As chosen people, we are called to honor God… remembering that our salvation is God’s gift, freely given. We can’t earn it, and we don’t own it.

We can and must, however, respond to God’s invitation and put on the robe of our new identity, and our lives must reflect that identity. The living out of our Baptismal vows must happen in the world, not just in our words or our intentions.

That’s what Confirmation is for us – an anointing for mission. This afternoon at 4:00 the Bishop will anoint 12 new missioners who have chosen to answer their call from God to serve as part of the Redeemer family. These 12 have spent time discerning their call from God. As we welcome them, I ask the rest of us to ask ourselves: What am I doing, in my ministry at Redeemer to relieve the distress of the needy in our world? How do I, as part of the Redeemer family, do my part to “still the song of the ruthless”?

Is Redeemer a shelter in the storm? Do we provide a refuge for those in our world who are excluded or oppressed? Do we stand up for those who can’t stand up for themselves, or speak for them when they have no voice… even when we risk being excluded ourselves because of it?

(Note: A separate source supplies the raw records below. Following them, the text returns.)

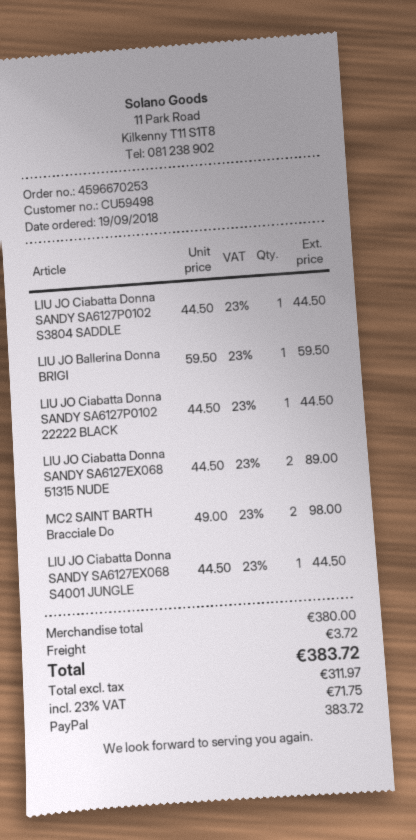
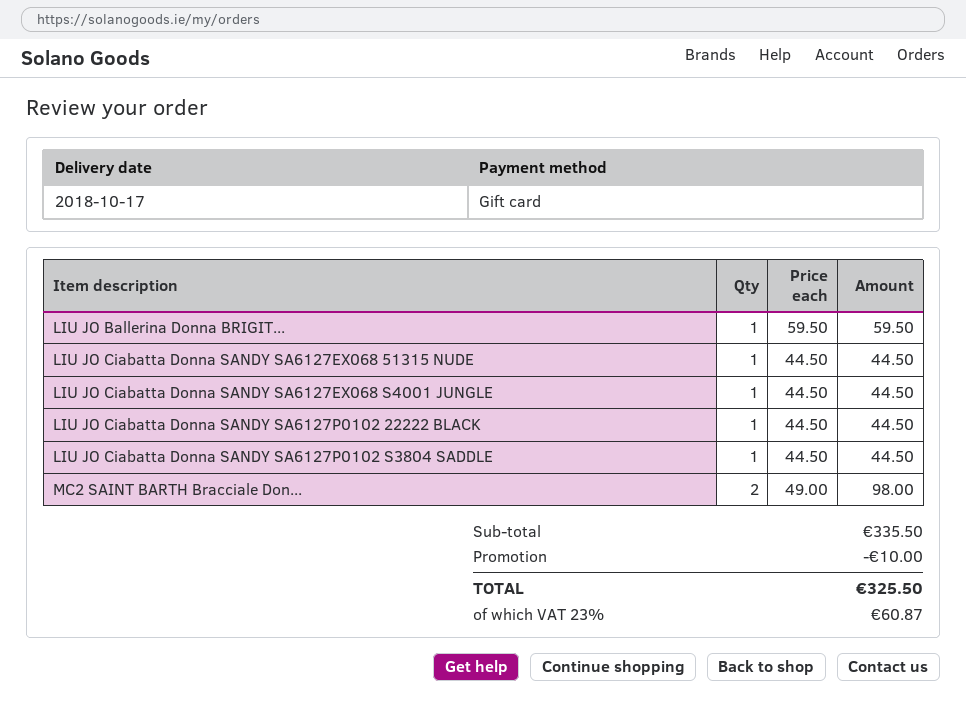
payment method: PayPal -> gift card
LIU JO Ciabatta Donna SANDY SA6127EX068 51315 NUDE: 2 x 44.50 = 89.00 -> 1 x 44.50 = 44.50
subtotal: 380.00 -> 335.50
discount: none -> 10.00
shipping: 3.72 -> none
tax: 23% = 71.75 -> 23% = 60.87
total: 383.72 -> 325.50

The message in Jesus’ parable is clear: the chosen will be known by their actions and their lives, not just by their words, or their intentions.

We have received the king’s invitation. The feast has been set for us…and everything is ready. Now we must make our choice. Will we put on our wedding robes, convert our lives, and live as God’s chosen?

This isn’t a choice we make just once. It’s a choice we make continually…throughout our lives… in order to convert whatever still needs converting or needs converting again.

The choice is ours. "For many are called, but few are chosen."